[Records shown]:

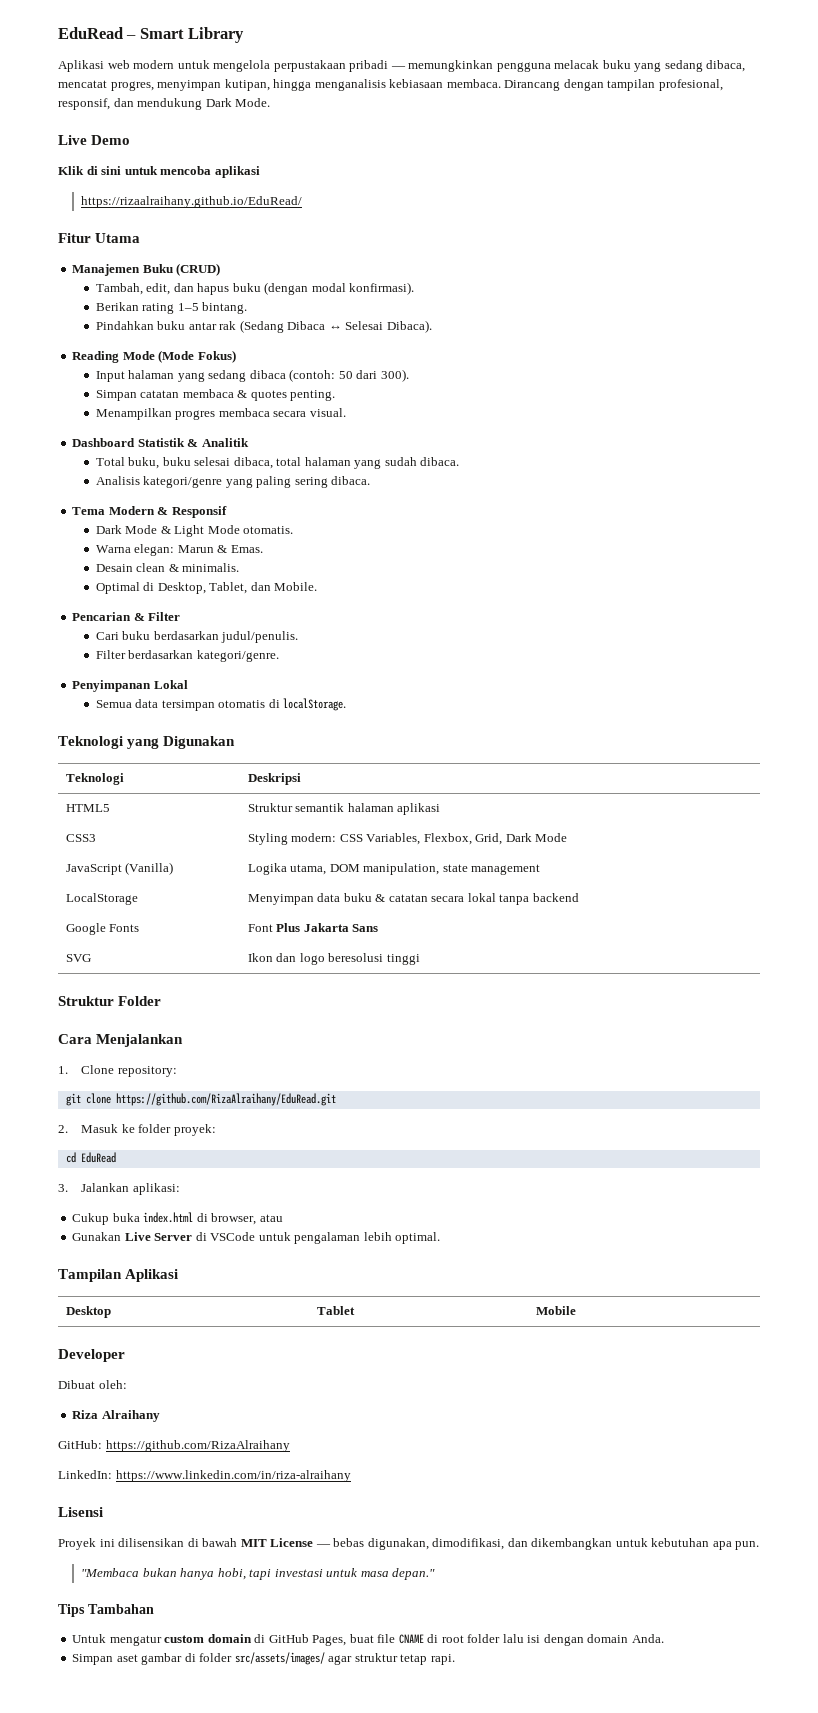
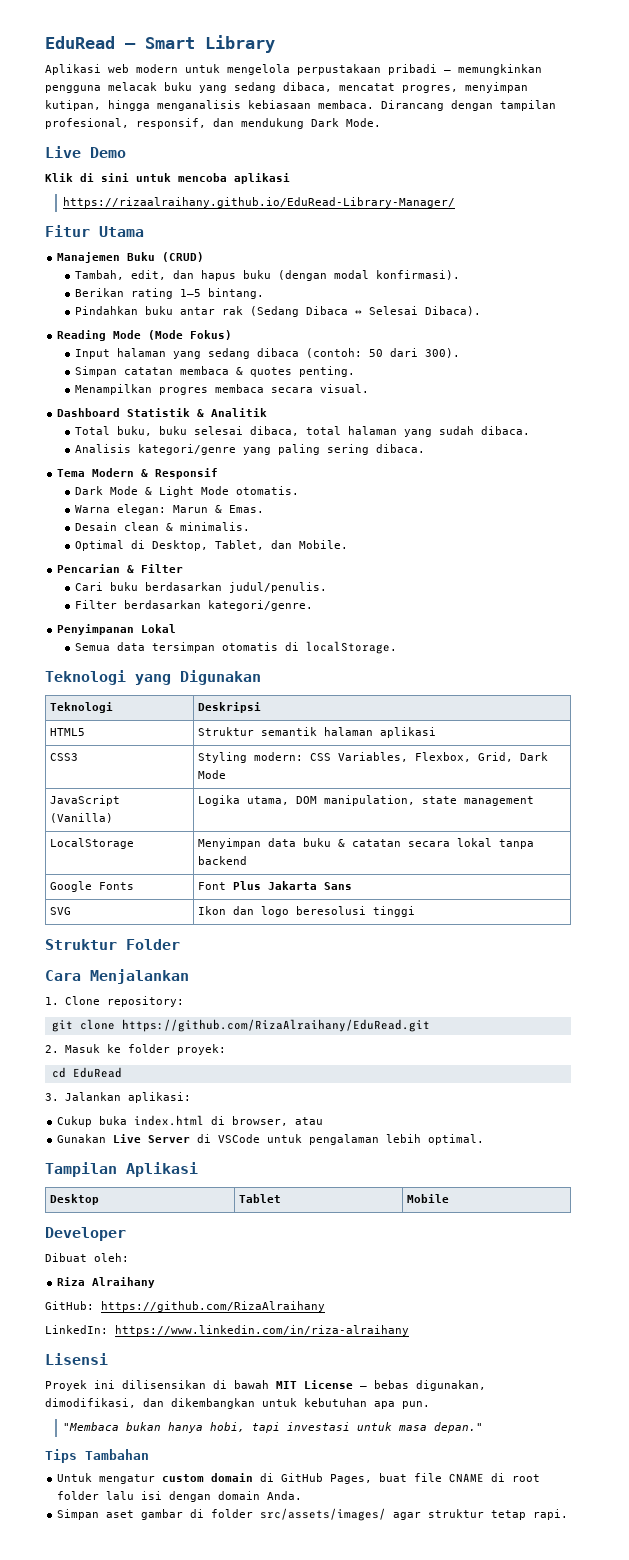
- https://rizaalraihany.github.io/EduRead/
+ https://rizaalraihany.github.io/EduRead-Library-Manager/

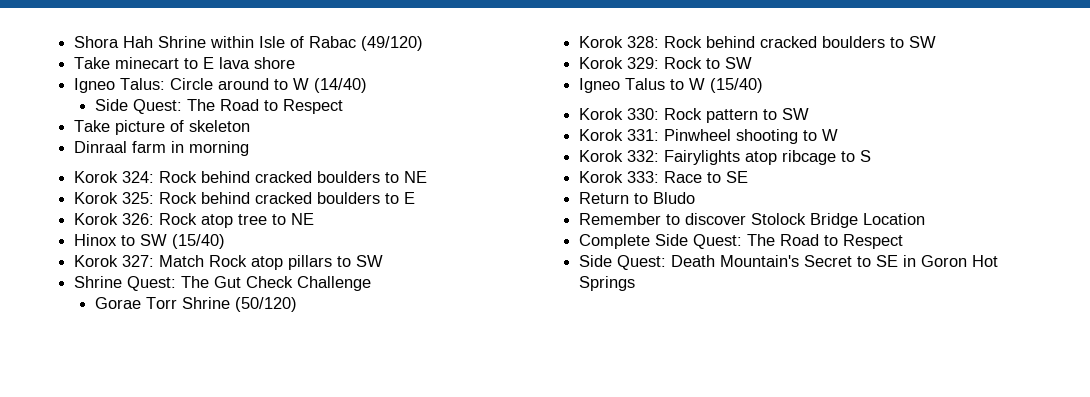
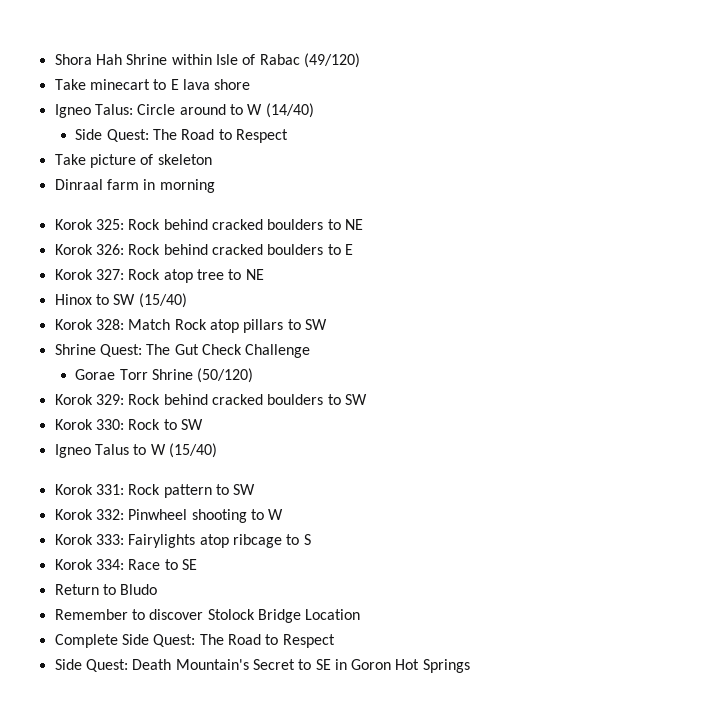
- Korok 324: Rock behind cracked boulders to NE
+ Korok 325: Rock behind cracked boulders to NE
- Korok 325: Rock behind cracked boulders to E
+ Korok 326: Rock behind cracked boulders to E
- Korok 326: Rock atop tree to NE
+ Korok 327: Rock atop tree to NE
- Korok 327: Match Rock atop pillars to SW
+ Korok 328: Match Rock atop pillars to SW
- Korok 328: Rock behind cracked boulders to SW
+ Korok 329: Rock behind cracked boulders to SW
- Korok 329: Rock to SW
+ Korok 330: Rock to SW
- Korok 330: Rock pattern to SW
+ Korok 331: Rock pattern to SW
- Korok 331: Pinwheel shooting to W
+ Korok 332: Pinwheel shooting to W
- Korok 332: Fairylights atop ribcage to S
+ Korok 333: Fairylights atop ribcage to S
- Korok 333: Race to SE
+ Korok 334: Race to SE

--

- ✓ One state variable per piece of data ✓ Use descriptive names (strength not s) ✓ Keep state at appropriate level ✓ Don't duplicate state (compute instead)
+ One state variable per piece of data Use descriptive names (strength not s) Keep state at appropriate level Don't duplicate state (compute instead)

...

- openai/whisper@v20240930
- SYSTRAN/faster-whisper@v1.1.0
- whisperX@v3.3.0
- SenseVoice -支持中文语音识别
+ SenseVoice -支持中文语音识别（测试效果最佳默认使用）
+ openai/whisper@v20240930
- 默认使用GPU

[Work order]: Take exactly the lines from the one containing "- Korok 325: Rock" through the one containing "- Korok 328: Rock" in the data above, and output them with nothing added.

[Solved exercise]:
- Korok 325: Rock behind cracked boulders to E
+ Korok 326: Rock behind cracked boulders to E
- Korok 326: Rock atop tree to NE
+ Korok 327: Rock atop tree to NE
- Korok 327: Match Rock atop pillars to SW
+ Korok 328: Match Rock atop pillars to SW
- Korok 328: Rock behind cracked boulders to SW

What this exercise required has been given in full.